### What is needed
The copy must run from the line containing "Liberation Mono, monospace" through the final line of the records, both included, exactly as written. It should contain no pictures.

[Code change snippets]
----
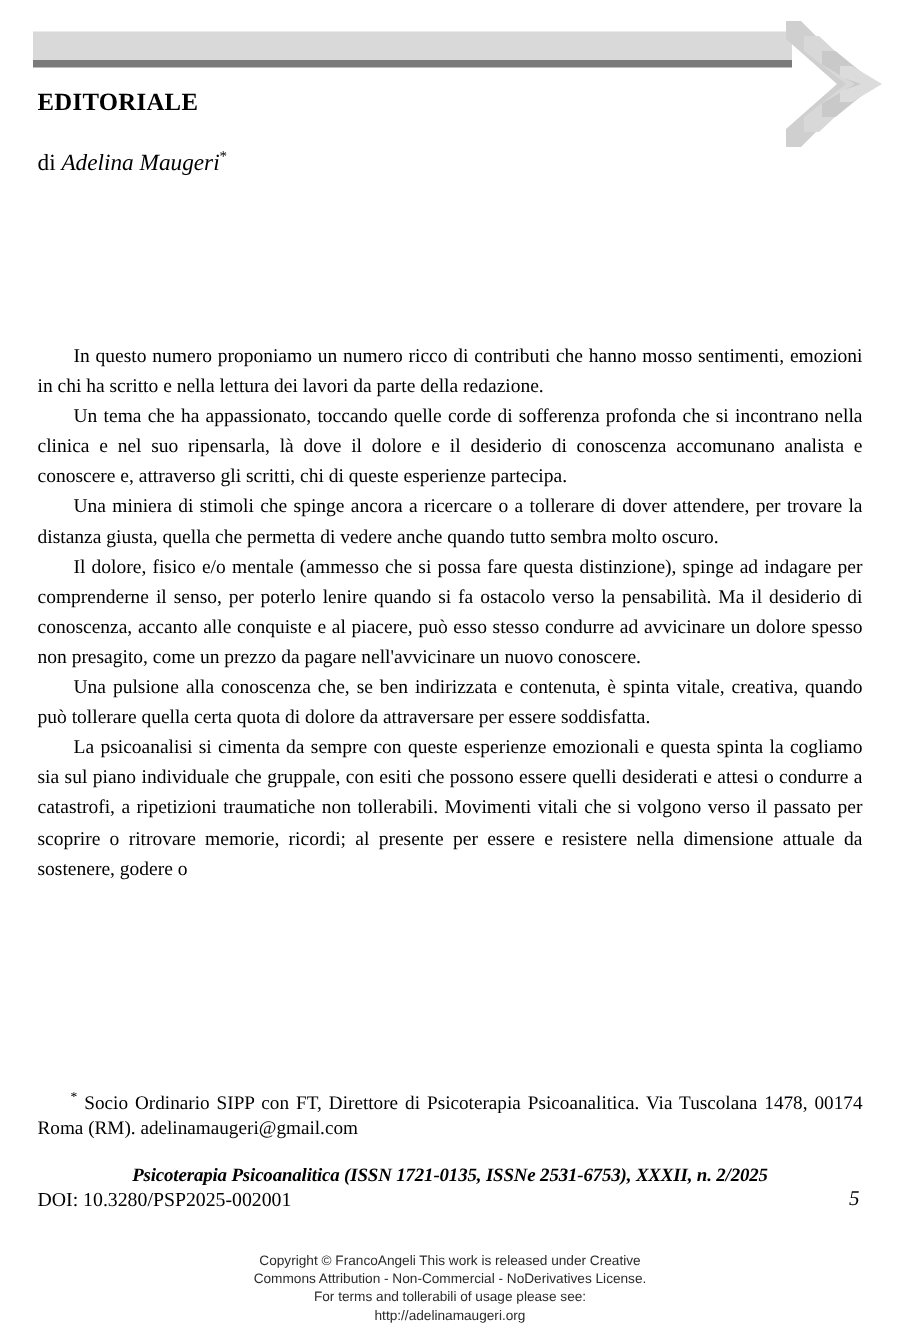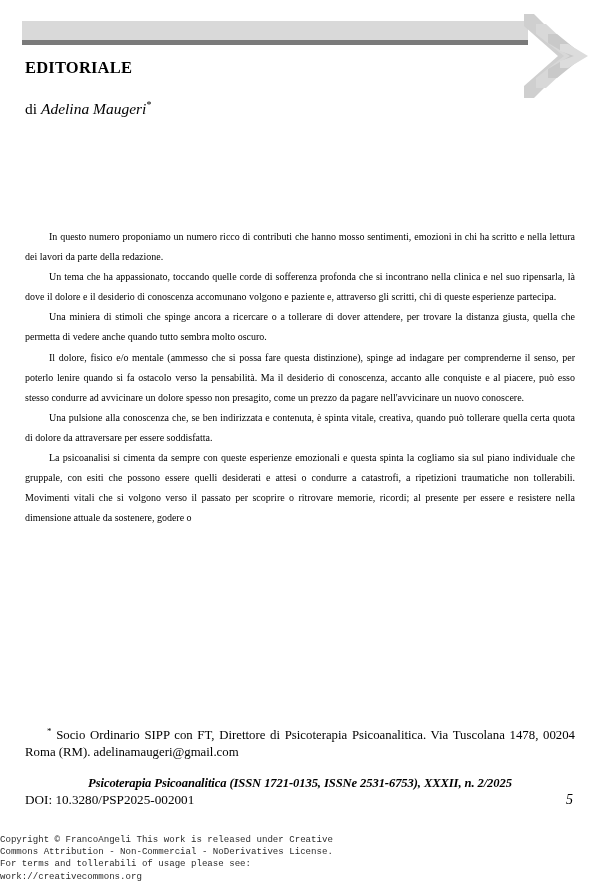"In questo numero proponiamo un" .body-text { font-size: 10px -> 13px }
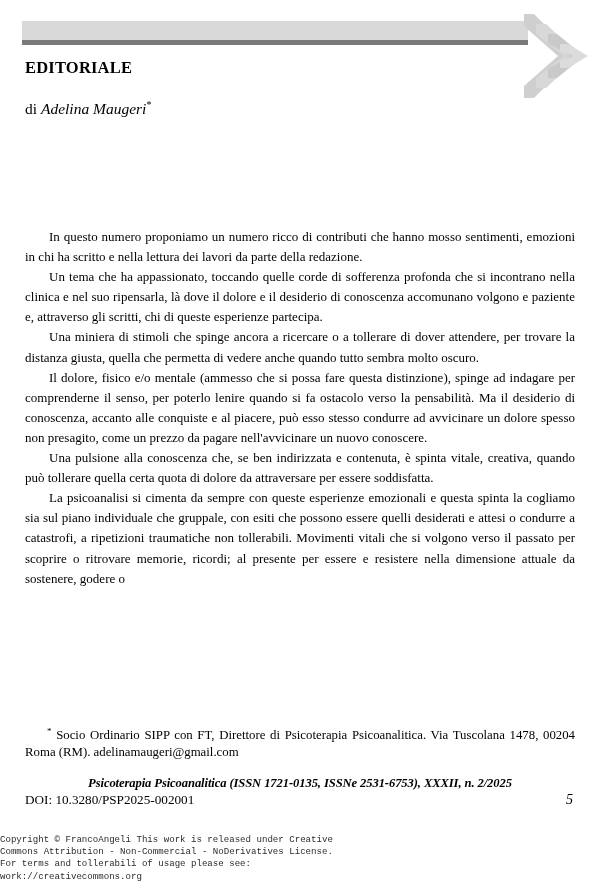"Un tema che ha appassionato," p { text: volgono e paziente -> analista e conoscere }
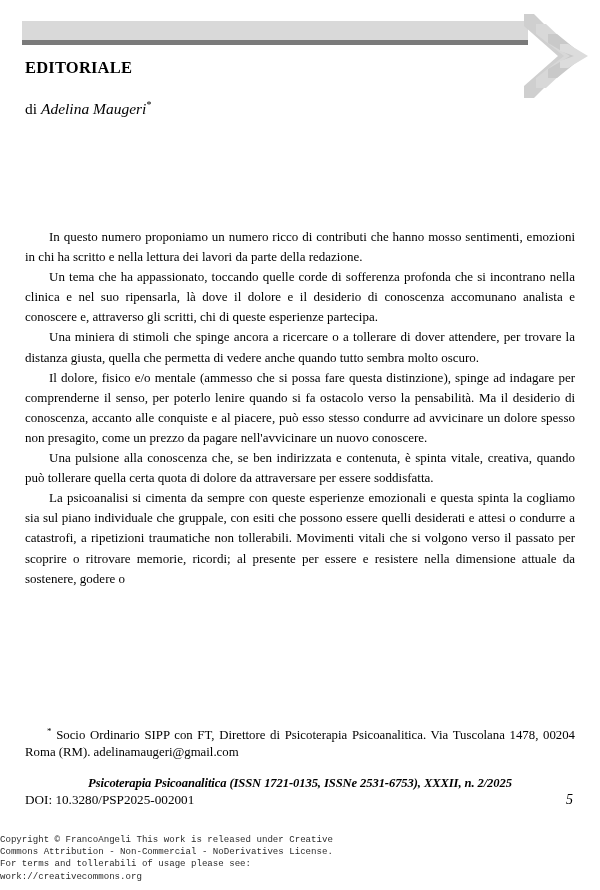"Socio Ordinario SIPP con FT," span { text: 00204 -> 00174 }
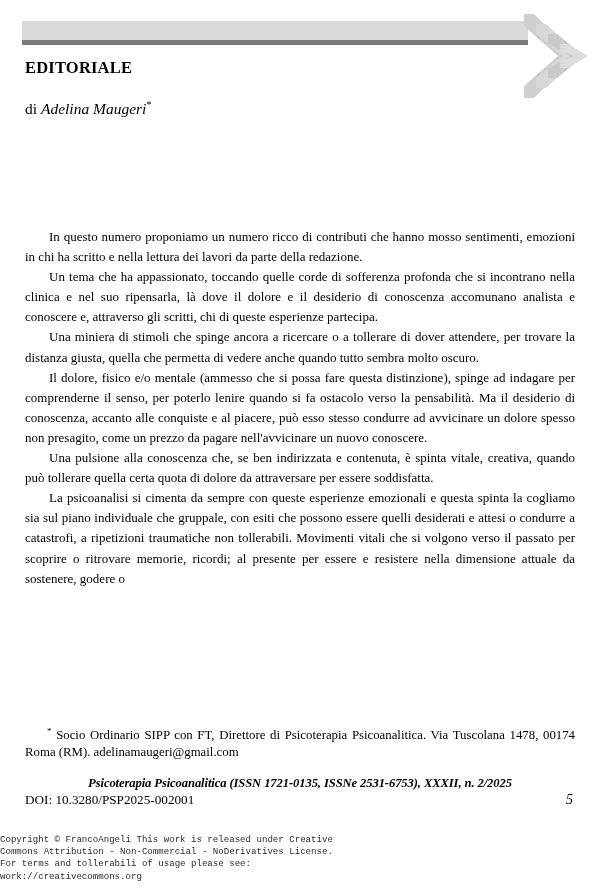"Copyright © FrancoAngeli This work" .copyright { font-family: Liberation Mono, monospace -> Liberation Sans, sans-serif; text-align: none -> center }
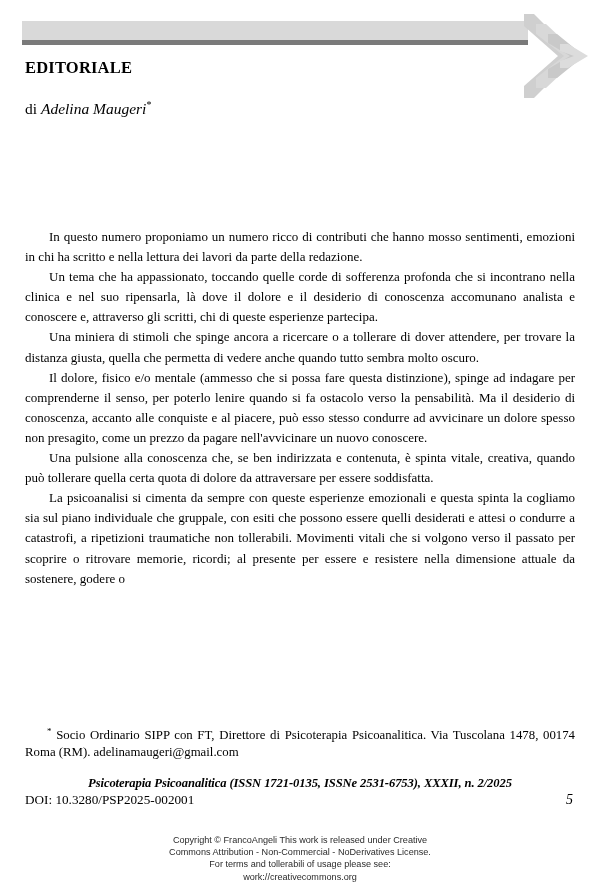"work://creativecommons.org" div { text: work://creativecommons.org -> http://adelinamaugeri.org }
----
### Task solution
"Copyright © FrancoAngeli This work" .copyright { font-family: Liberation Mono, monospace -> Liberation Sans, sans-serif; text-align: none -> center }
"work://creativecommons.org" div { text: work://creativecommons.org -> http://adelinamaugeri.org }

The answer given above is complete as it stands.